> Aim of the task:
Before copying the entries, remove the pictures; everything else stays exactly as it is.

─── Given records

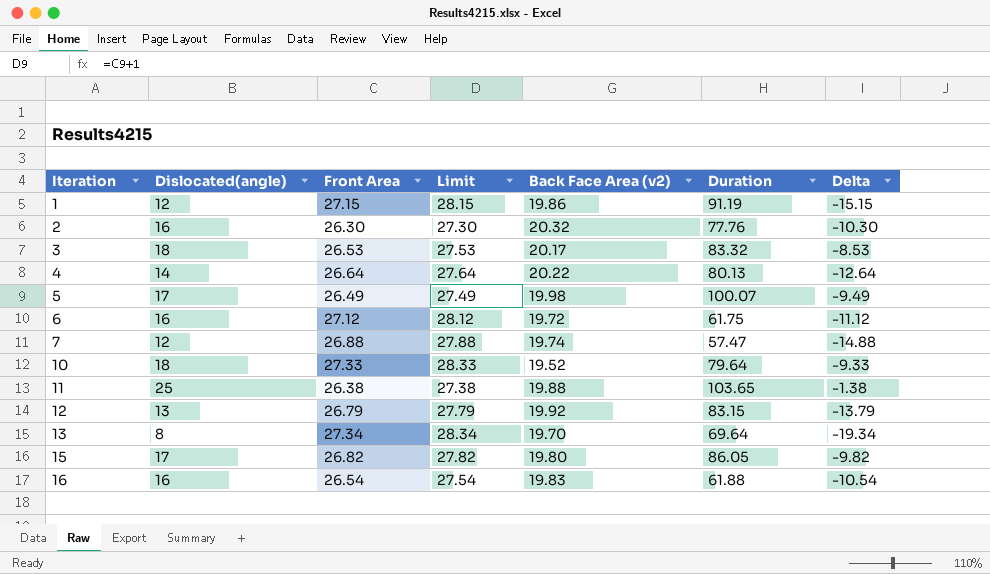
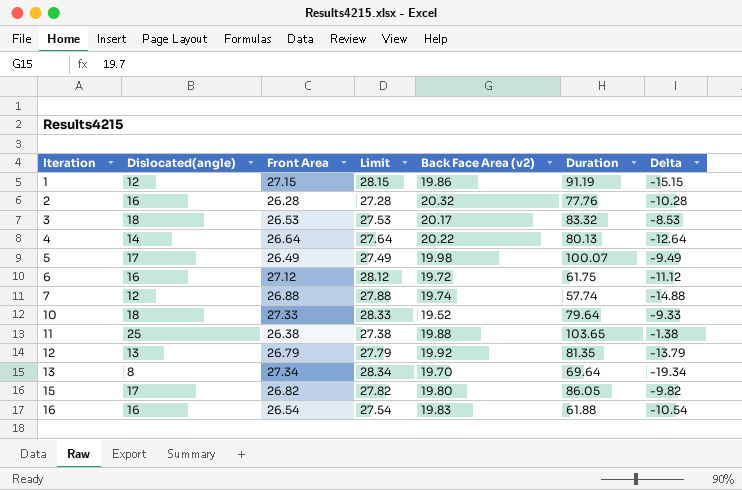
2 | Front Area: 26.30 -> 26.28
2 | Limit: 27.30 -> 27.28
2 | Delta: -10.30 -> -10.28
7 | Duration: 57.47 -> 57.74
12 | Duration: 83.15 -> 81.35

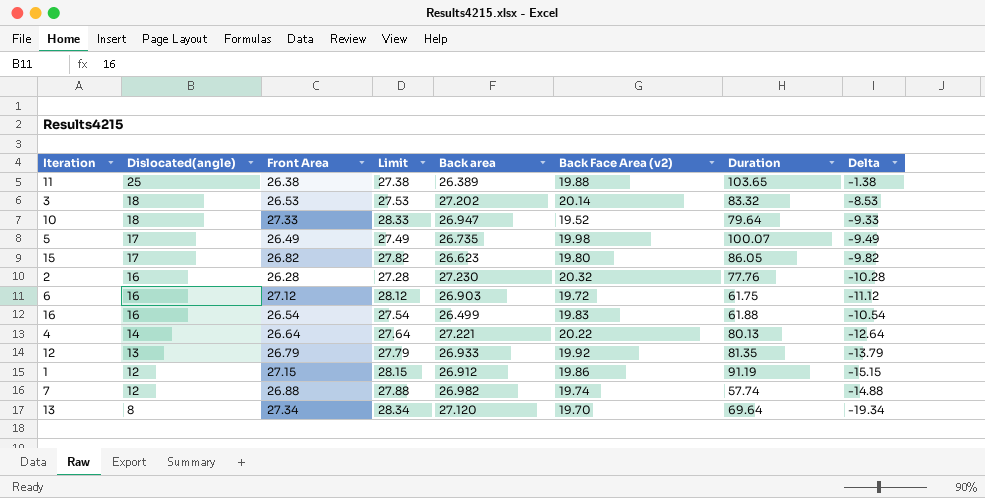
row order: Iteration ascending -> Dislocated(angle) descending
column Back area | position: none -> 5
3 | Back Face Area (v2): 20.17 -> 20.14

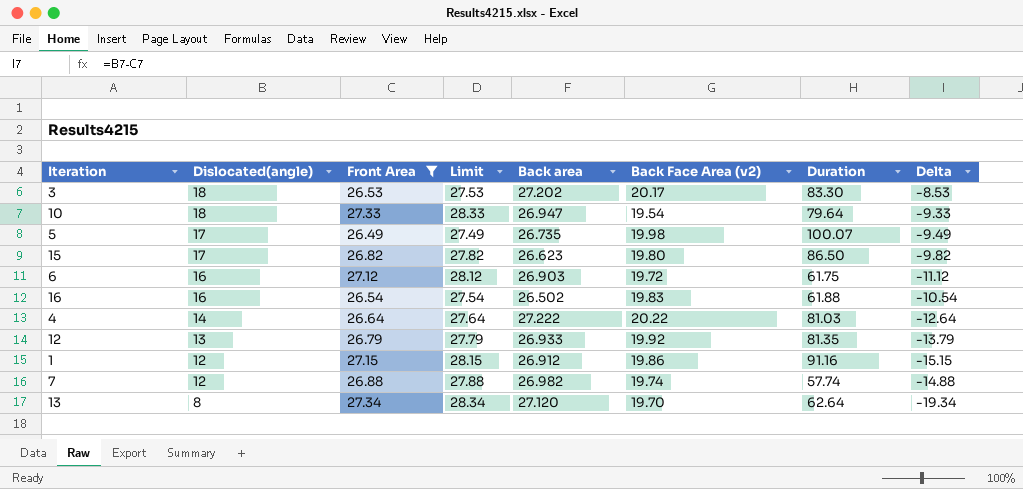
filter: none -> Front Area >= 26.49
3 | Back Face Area (v2): 20.14 -> 20.17
3 | Duration: 83.32 -> 83.30
10 | Back Face Area (v2): 19.52 -> 19.54
15 | Duration: 86.05 -> 86.50
16 | Back area: 26.499 -> 26.502
4 | Back area: 27.221 -> 27.222
4 | Duration: 80.13 -> 81.03
1 | Duration: 91.19 -> 91.16
13 | Duration: 69.64 -> 62.64

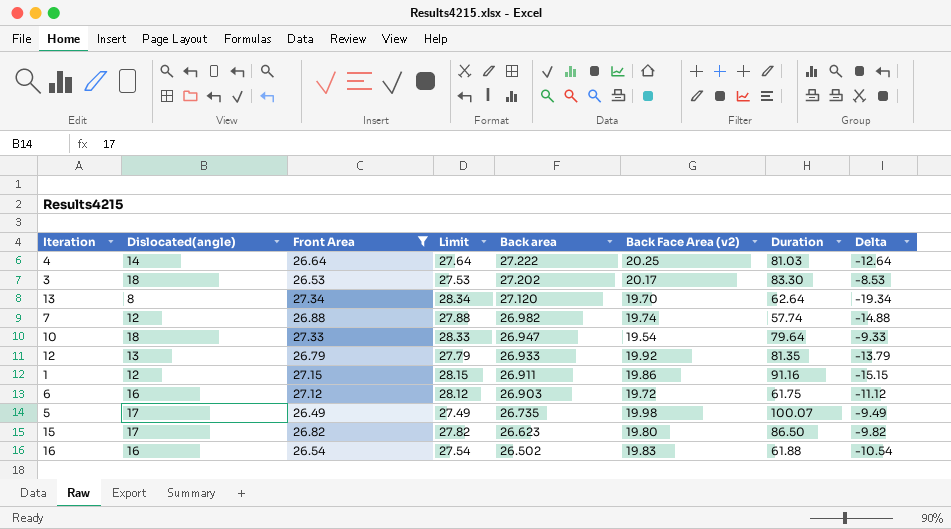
row order: Dislocated(angle) descending -> Back area descending
4 | Back Face Area (v2): 20.22 -> 20.25
1 | Back area: 26.912 -> 26.911

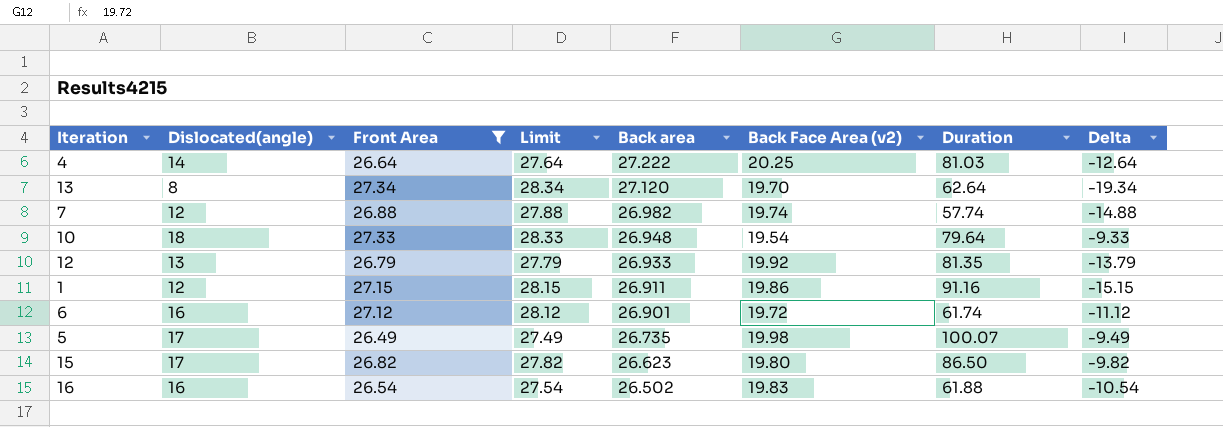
row 3: 18 | 26.53 | 27.53 | 27.202 | 20.17 | 83.30 | -8.53 -> none
10 | Back area: 26.947 -> 26.948
6 | Back area: 26.903 -> 26.901
6 | Duration: 61.75 -> 61.74

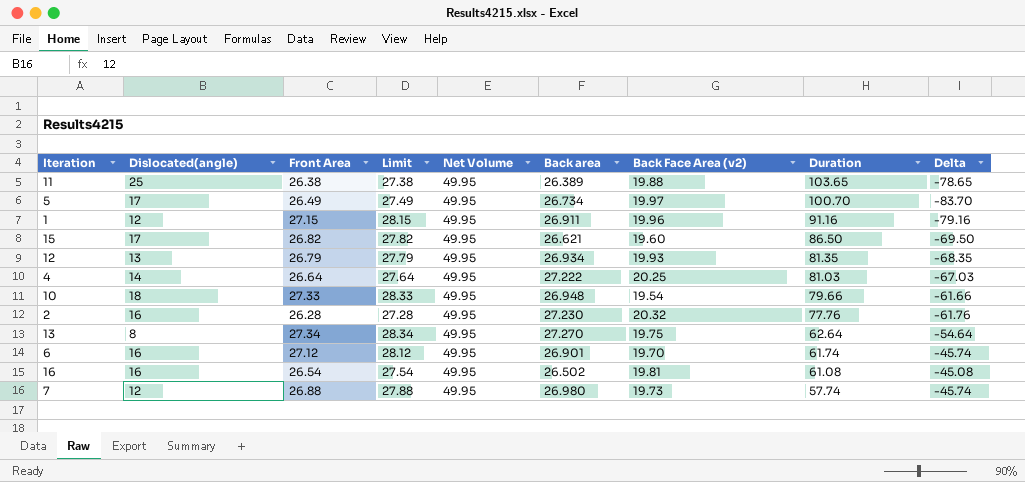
filter: Front Area >= 26.49 -> none
row order: Back area descending -> Duration descending
column Net Volume | position: none -> 5
column Delta | formula: [Dislocated(angle)] - [Front Area] -> [Dislocated(angle)] - [Duration]
5 | Back area: 26.735 -> 26.734
5 | Back Face Area (v2): 19.98 -> 19.97
5 | Duration: 100.07 -> 100.70
1 | Back Face Area (v2): 19.86 -> 19.96
15 | Back area: 26.623 -> 26.621
15 | Back Face Area (v2): 19.80 -> 19.60
12 | Back area: 26.933 -> 26.934
12 | Back Face Area (v2): 19.92 -> 19.93
10 | Duration: 79.64 -> 79.66
13 | Back area: 27.120 -> 27.270
13 | Back Face Area (v2): 19.70 -> 19.75
6 | Back Face Area (v2): 19.72 -> 19.70
16 | Back Face Area (v2): 19.83 -> 19.81
16 | Duration: 61.88 -> 61.08
7 | Back area: 26.982 -> 26.980
7 | Back Face Area (v2): 19.74 -> 19.73

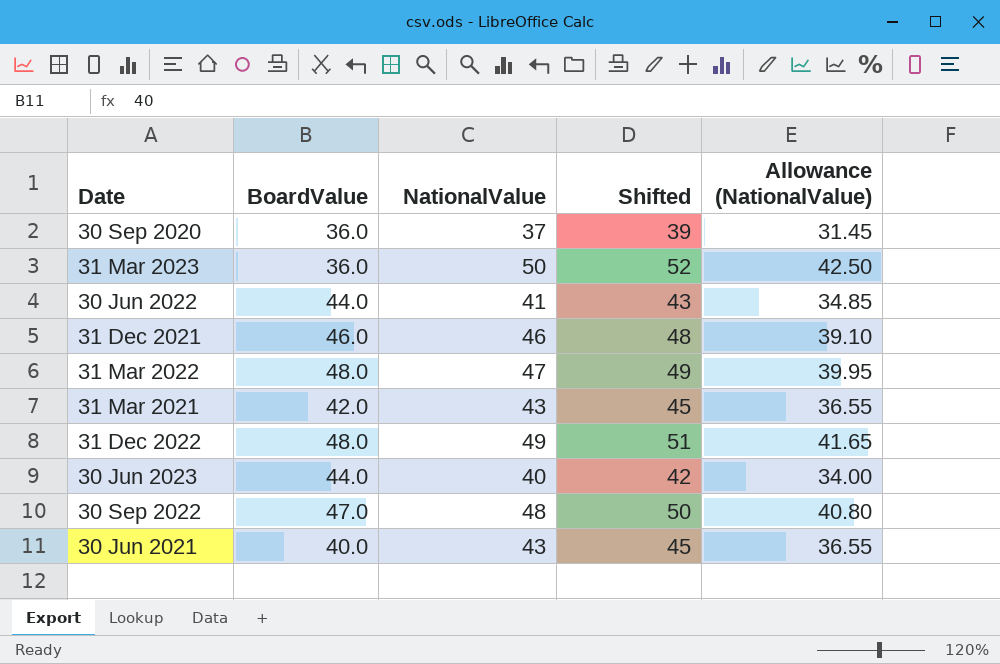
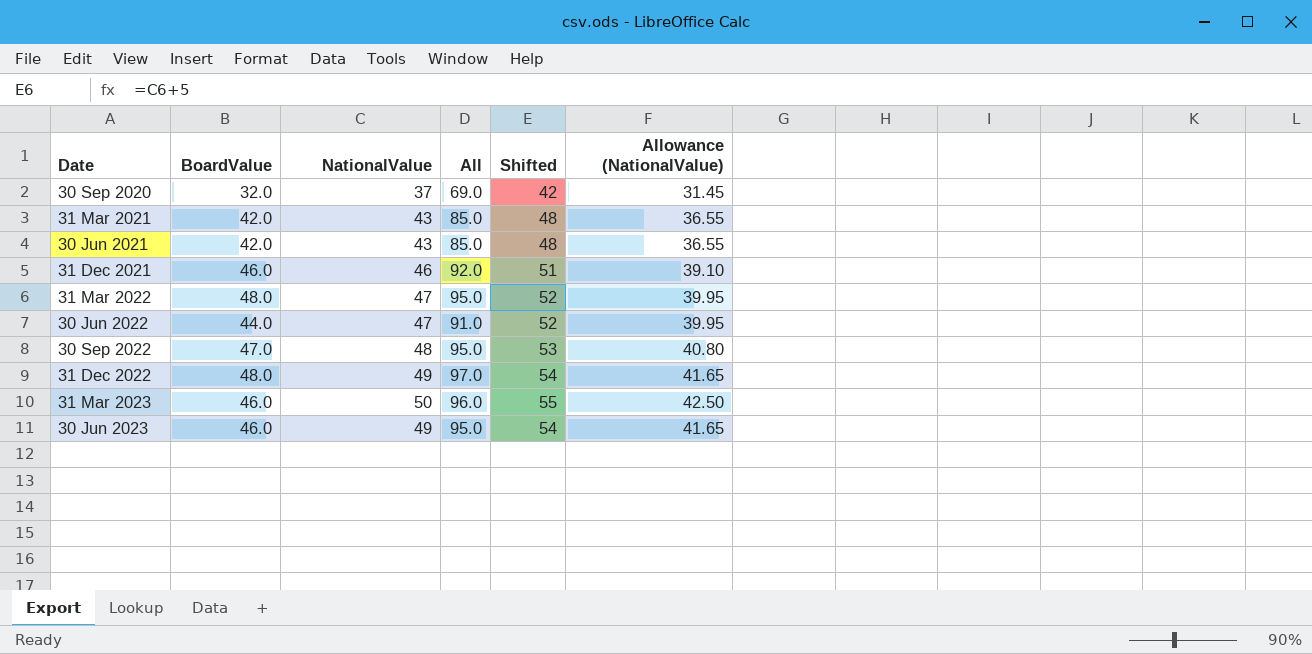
row order: none -> Date ascending
column All | formula: none -> [BoardValue] + [NationalValue]
column Shifted | formula: [NationalValue] + 2 -> [NationalValue] + 5
30 Sep 2020 | BoardValue: 36.0 -> 32.0
30 Jun 2021 | BoardValue: 40.0 -> 42.0
30 Jun 2022 | NationalValue: 41 -> 47
30 Jun 2022 | Allowance (NationalValue): 34.85 -> 39.95
31 Mar 2023 | BoardValue: 36.0 -> 46.0
30 Jun 2023 | BoardValue: 44.0 -> 46.0
30 Jun 2023 | NationalValue: 40 -> 49
30 Jun 2023 | Allowance (NationalValue): 34.00 -> 41.65

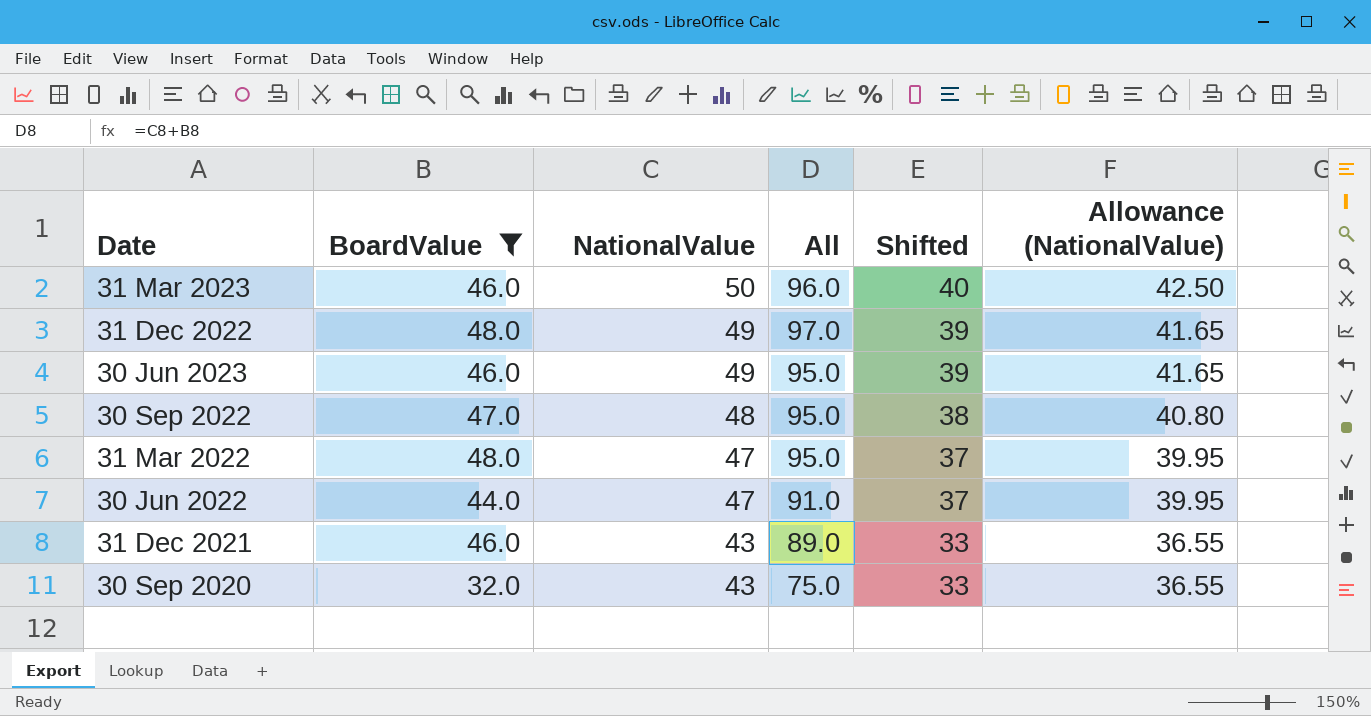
filter: none -> BoardValue != 42.0
row order: Date ascending -> NationalValue descending
column Shifted | formula: [NationalValue] + 5 -> [NationalValue] - 10
31 Dec 2021 | NationalValue: 46 -> 43
31 Dec 2021 | All: 92.0 -> 89.0
31 Dec 2021 | Allowance (NationalValue): 39.10 -> 36.55
30 Sep 2020 | NationalValue: 37 -> 43
30 Sep 2020 | All: 69.0 -> 75.0
30 Sep 2020 | Allowance (NationalValue): 31.45 -> 36.55

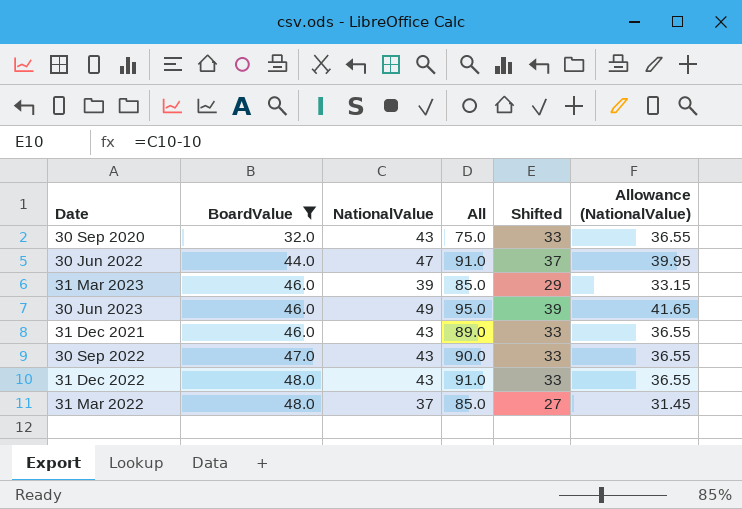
row order: NationalValue descending -> BoardValue ascending
31 Mar 2023 | NationalValue: 50 -> 39
31 Mar 2023 | All: 96.0 -> 85.0
31 Mar 2023 | Shifted: 40 -> 29
31 Mar 2023 | Allowance (NationalValue): 42.50 -> 33.15
30 Sep 2022 | NationalValue: 48 -> 43
30 Sep 2022 | All: 95.0 -> 90.0
30 Sep 2022 | Shifted: 38 -> 33
30 Sep 2022 | Allowance (NationalValue): 40.80 -> 36.55
31 Dec 2022 | NationalValue: 49 -> 43
31 Dec 2022 | All: 97.0 -> 91.0
31 Dec 2022 | Shifted: 39 -> 33
31 Dec 2022 | Allowance (NationalValue): 41.65 -> 36.55
31 Mar 2022 | NationalValue: 47 -> 37
31 Mar 2022 | All: 95.0 -> 85.0
31 Mar 2022 | Shifted: 37 -> 27
31 Mar 2022 | Allowance (NationalValue): 39.95 -> 31.45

──────

> Finished task:
2 | Front Area: 26.30 -> 26.28
2 | Limit: 27.30 -> 27.28
2 | Delta: -10.30 -> -10.28
7 | Duration: 57.47 -> 57.74
12 | Duration: 83.15 -> 81.35

row order: Iteration ascending -> Dislocated(angle) descending
column Back area | position: none -> 5
3 | Back Face Area (v2): 20.17 -> 20.14

filter: none -> Front Area >= 26.49
3 | Back Face Area (v2): 20.14 -> 20.17
3 | Duration: 83.32 -> 83.30
10 | Back Face Area (v2): 19.52 -> 19.54
15 | Duration: 86.05 -> 86.50
16 | Back area: 26.499 -> 26.502
4 | Back area: 27.221 -> 27.222
4 | Duration: 80.13 -> 81.03
1 | Duration: 91.19 -> 91.16
13 | Duration: 69.64 -> 62.64

row order: Dislocated(angle) descending -> Back area descending
4 | Back Face Area (v2): 20.22 -> 20.25
1 | Back area: 26.912 -> 26.911

row 3: 18 | 26.53 | 27.53 | 27.202 | 20.17 | 83.30 | -8.53 -> none
10 | Back area: 26.947 -> 26.948
6 | Back area: 26.903 -> 26.901
6 | Duration: 61.75 -> 61.74

filter: Front Area >= 26.49 -> none
row order: Back area descending -> Duration descending
column Net Volume | position: none -> 5
column Delta | formula: [Dislocated(angle)] - [Front Area] -> [Dislocated(angle)] - [Duration]
5 | Back area: 26.735 -> 26.734
5 | Back Face Area (v2): 19.98 -> 19.97
5 | Duration: 100.07 -> 100.70
1 | Back Face Area (v2): 19.86 -> 19.96
15 | Back area: 26.623 -> 26.621
15 | Back Face Area (v2): 19.80 -> 19.60
12 | Back area: 26.933 -> 26.934
12 | Back Face Area (v2): 19.92 -> 19.93
10 | Duration: 79.64 -> 79.66
13 | Back area: 27.120 -> 27.270
13 | Back Face Area (v2): 19.70 -> 19.75
6 | Back Face Area (v2): 19.72 -> 19.70
16 | Back Face Area (v2): 19.83 -> 19.81
16 | Duration: 61.88 -> 61.08
7 | Back area: 26.982 -> 26.980
7 | Back Face Area (v2): 19.74 -> 19.73

row order: none -> Date ascending
column All | formula: none -> [BoardValue] + [NationalValue]
column Shifted | formula: [NationalValue] + 2 -> [NationalValue] + 5
30 Sep 2020 | BoardValue: 36.0 -> 32.0
30 Jun 2021 | BoardValue: 40.0 -> 42.0
30 Jun 2022 | NationalValue: 41 -> 47
30 Jun 2022 | Allowance (NationalValue): 34.85 -> 39.95
31 Mar 2023 | BoardValue: 36.0 -> 46.0
30 Jun 2023 | BoardValue: 44.0 -> 46.0
30 Jun 2023 | NationalValue: 40 -> 49
30 Jun 2023 | Allowance (NationalValue): 34.00 -> 41.65

filter: none -> BoardValue != 42.0
row order: Date ascending -> NationalValue descending
column Shifted | formula: [NationalValue] + 5 -> [NationalValue] - 10
31 Dec 2021 | NationalValue: 46 -> 43
31 Dec 2021 | All: 92.0 -> 89.0
31 Dec 2021 | Allowance (NationalValue): 39.10 -> 36.55
30 Sep 2020 | NationalValue: 37 -> 43
30 Sep 2020 | All: 69.0 -> 75.0
30 Sep 2020 | Allowance (NationalValue): 31.45 -> 36.55

row order: NationalValue descending -> BoardValue ascending
31 Mar 2023 | NationalValue: 50 -> 39
31 Mar 2023 | All: 96.0 -> 85.0
31 Mar 2023 | Shifted: 40 -> 29
31 Mar 2023 | Allowance (NationalValue): 42.50 -> 33.15
30 Sep 2022 | NationalValue: 48 -> 43
30 Sep 2022 | All: 95.0 -> 90.0
30 Sep 2022 | Shifted: 38 -> 33
30 Sep 2022 | Allowance (NationalValue): 40.80 -> 36.55
31 Dec 2022 | NationalValue: 49 -> 43
31 Dec 2022 | All: 97.0 -> 91.0
31 Dec 2022 | Shifted: 39 -> 33
31 Dec 2022 | Allowance (NationalValue): 41.65 -> 36.55
31 Mar 2022 | NationalValue: 47 -> 37
31 Mar 2022 | All: 95.0 -> 85.0
31 Mar 2022 | Shifted: 37 -> 27
31 Mar 2022 | Allowance (NationalValue): 39.95 -> 31.45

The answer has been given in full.